* **WHAT TO PRODUCE**:
From the first line to the last, output the records exactly and drop any images.

(Stored items from a collection)
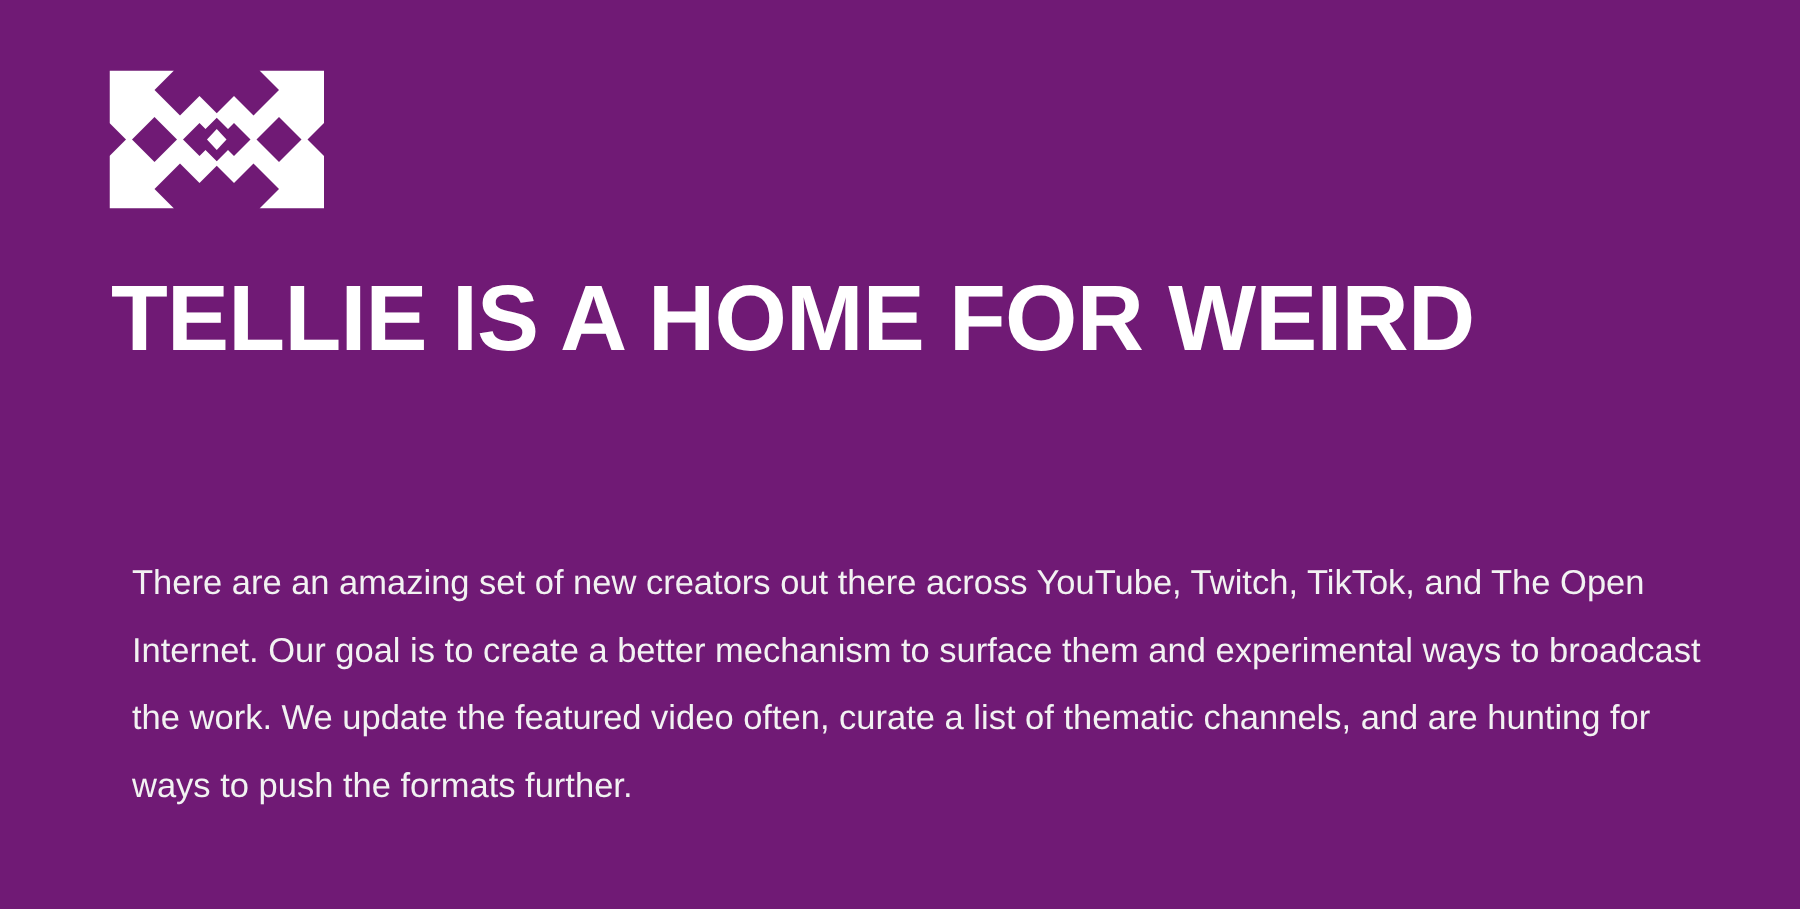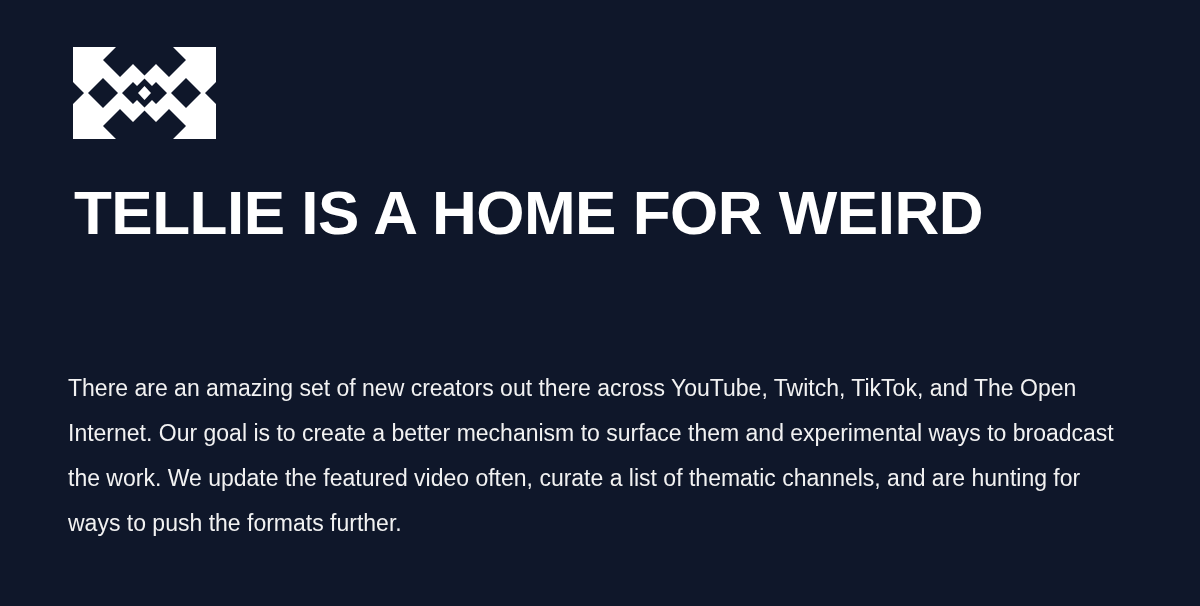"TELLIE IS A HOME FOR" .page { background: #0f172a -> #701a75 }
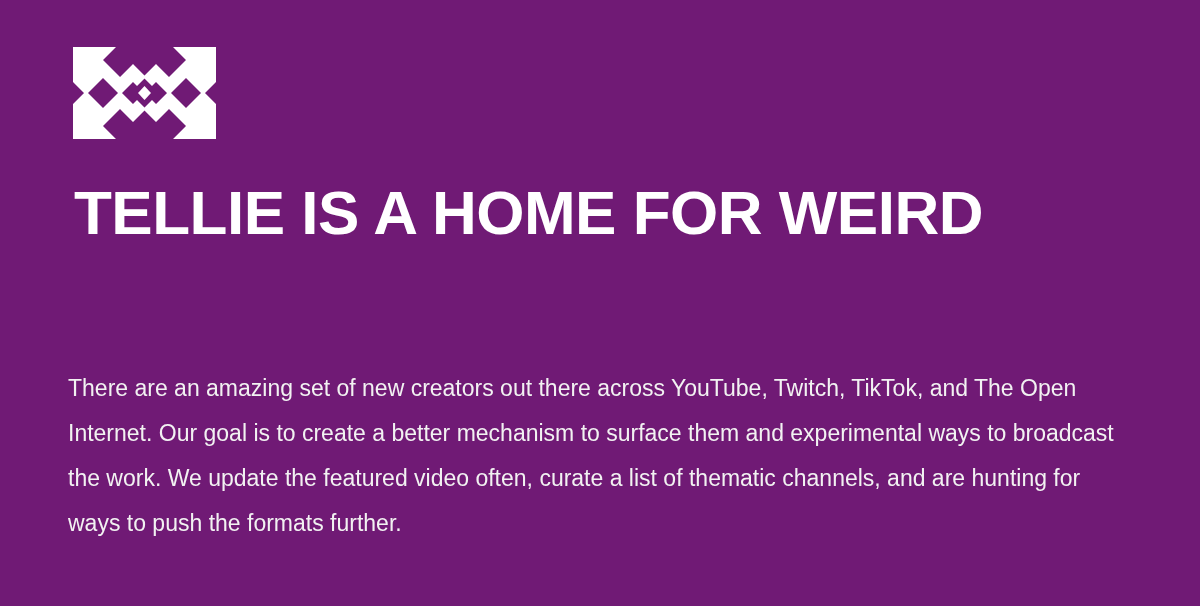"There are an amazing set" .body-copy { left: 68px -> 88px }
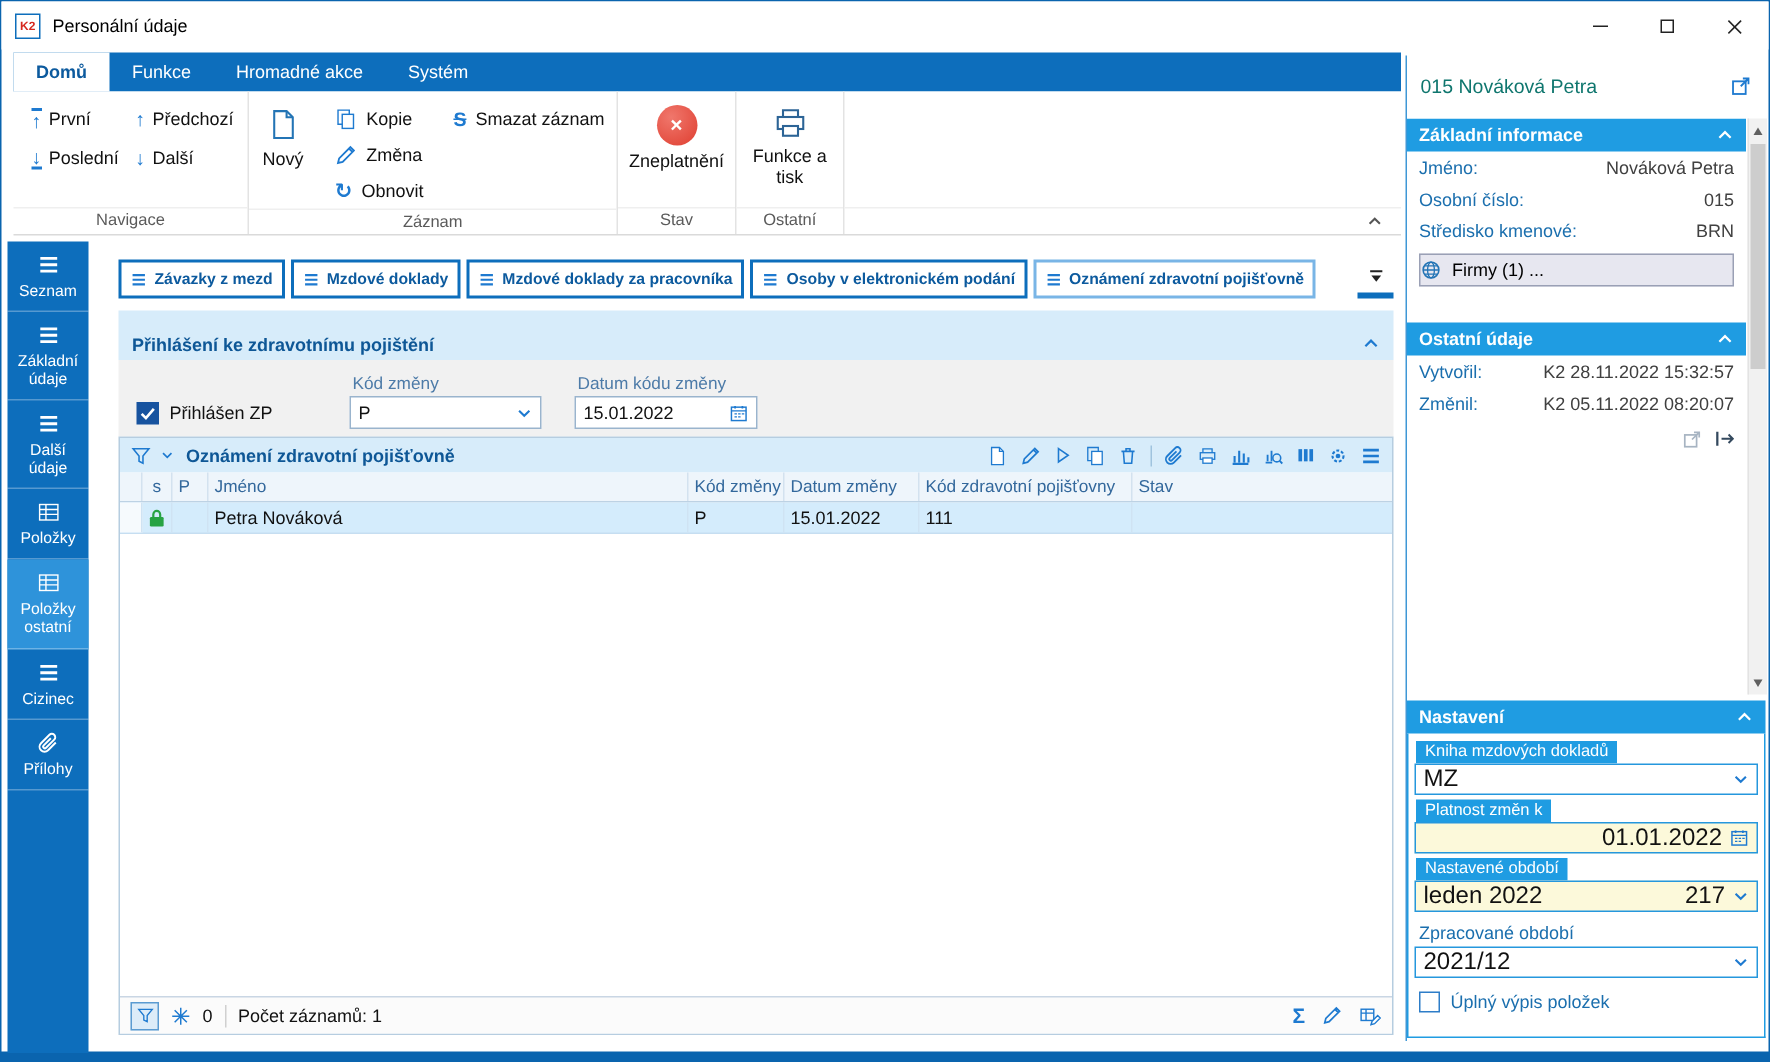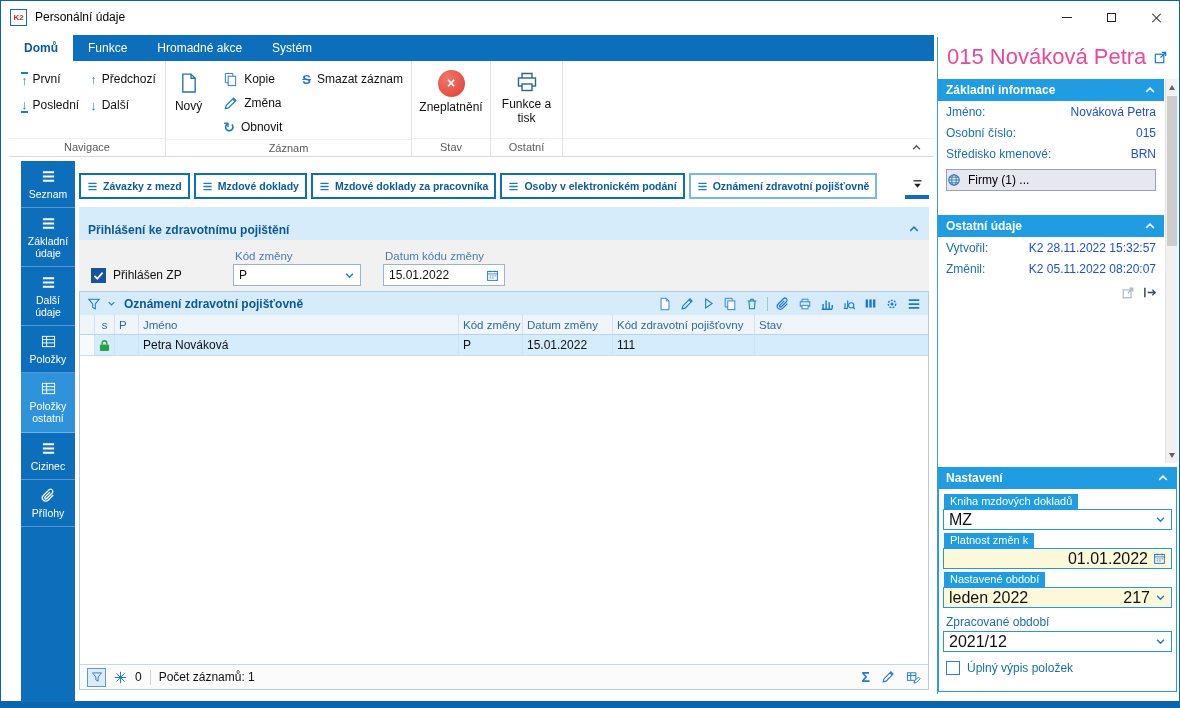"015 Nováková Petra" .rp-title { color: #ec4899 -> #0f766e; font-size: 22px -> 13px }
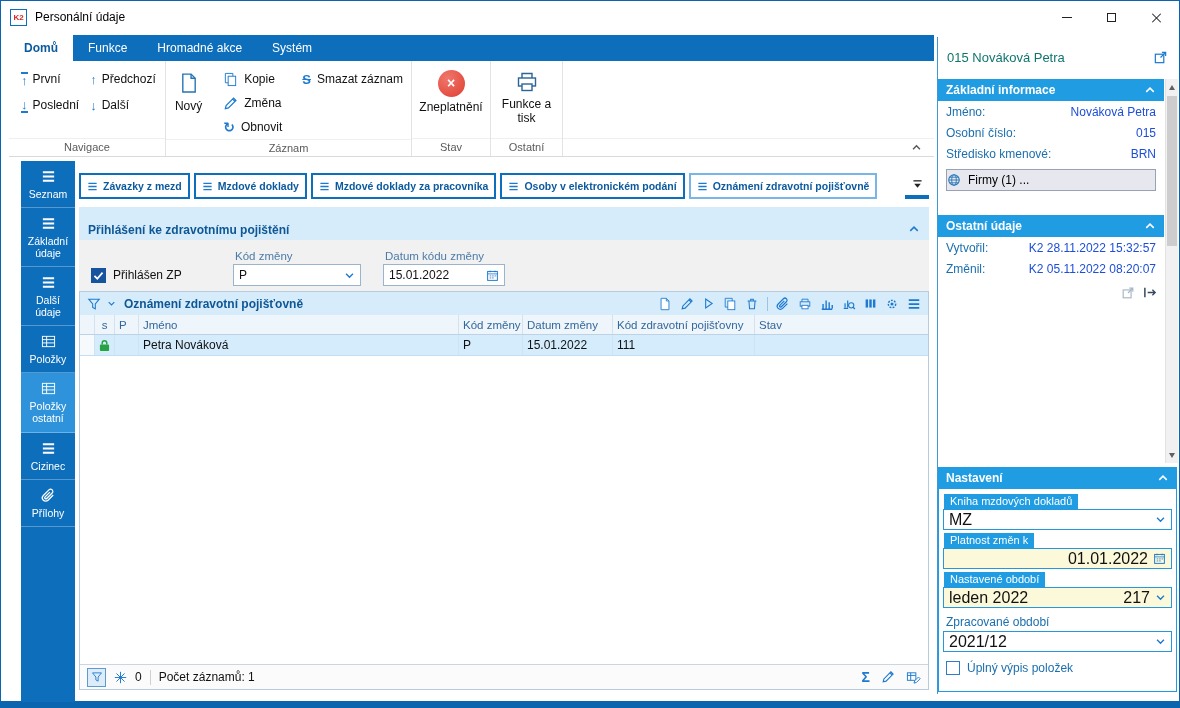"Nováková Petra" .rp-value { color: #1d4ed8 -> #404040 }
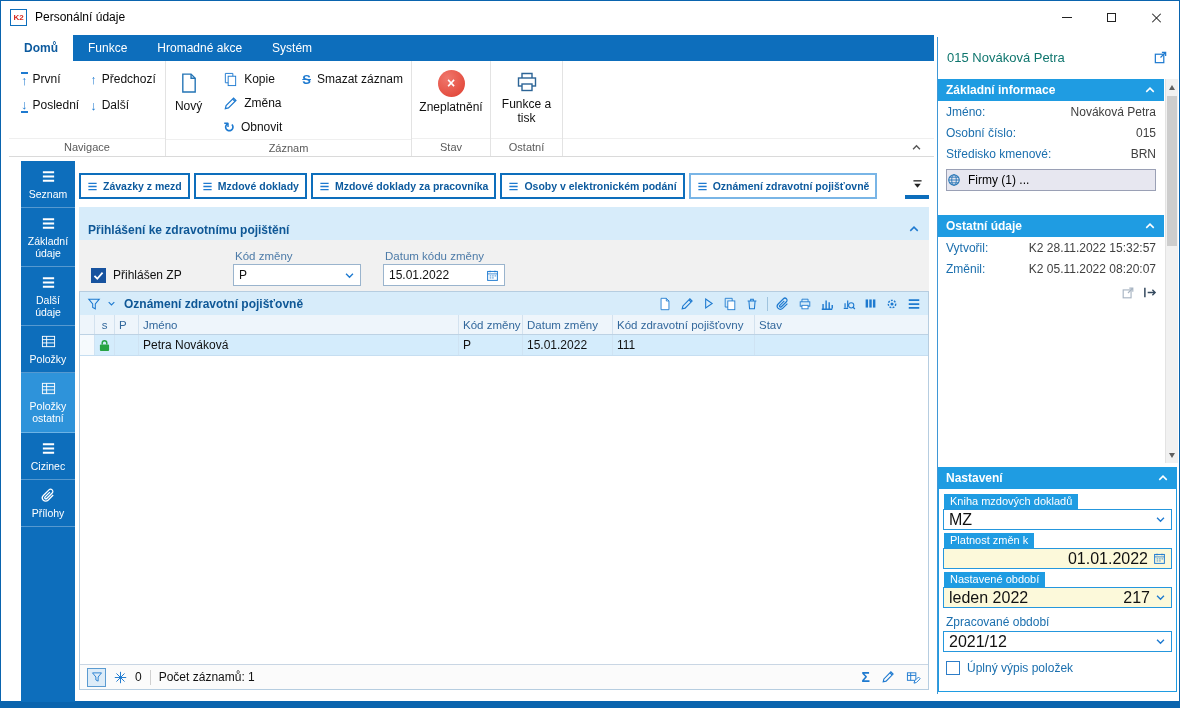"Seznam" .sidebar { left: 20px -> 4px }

* **RESULT OF THE TASK**:
"TELLIE IS A HOME FOR" .page { background: #0f172a -> #701a75 }
"There are an amazing set" .body-copy { left: 68px -> 88px }
"015 Nováková Petra" .rp-title { color: #ec4899 -> #0f766e; font-size: 22px -> 13px }
"Nováková Petra" .rp-value { color: #1d4ed8 -> #404040 }
"Seznam" .sidebar { left: 20px -> 4px }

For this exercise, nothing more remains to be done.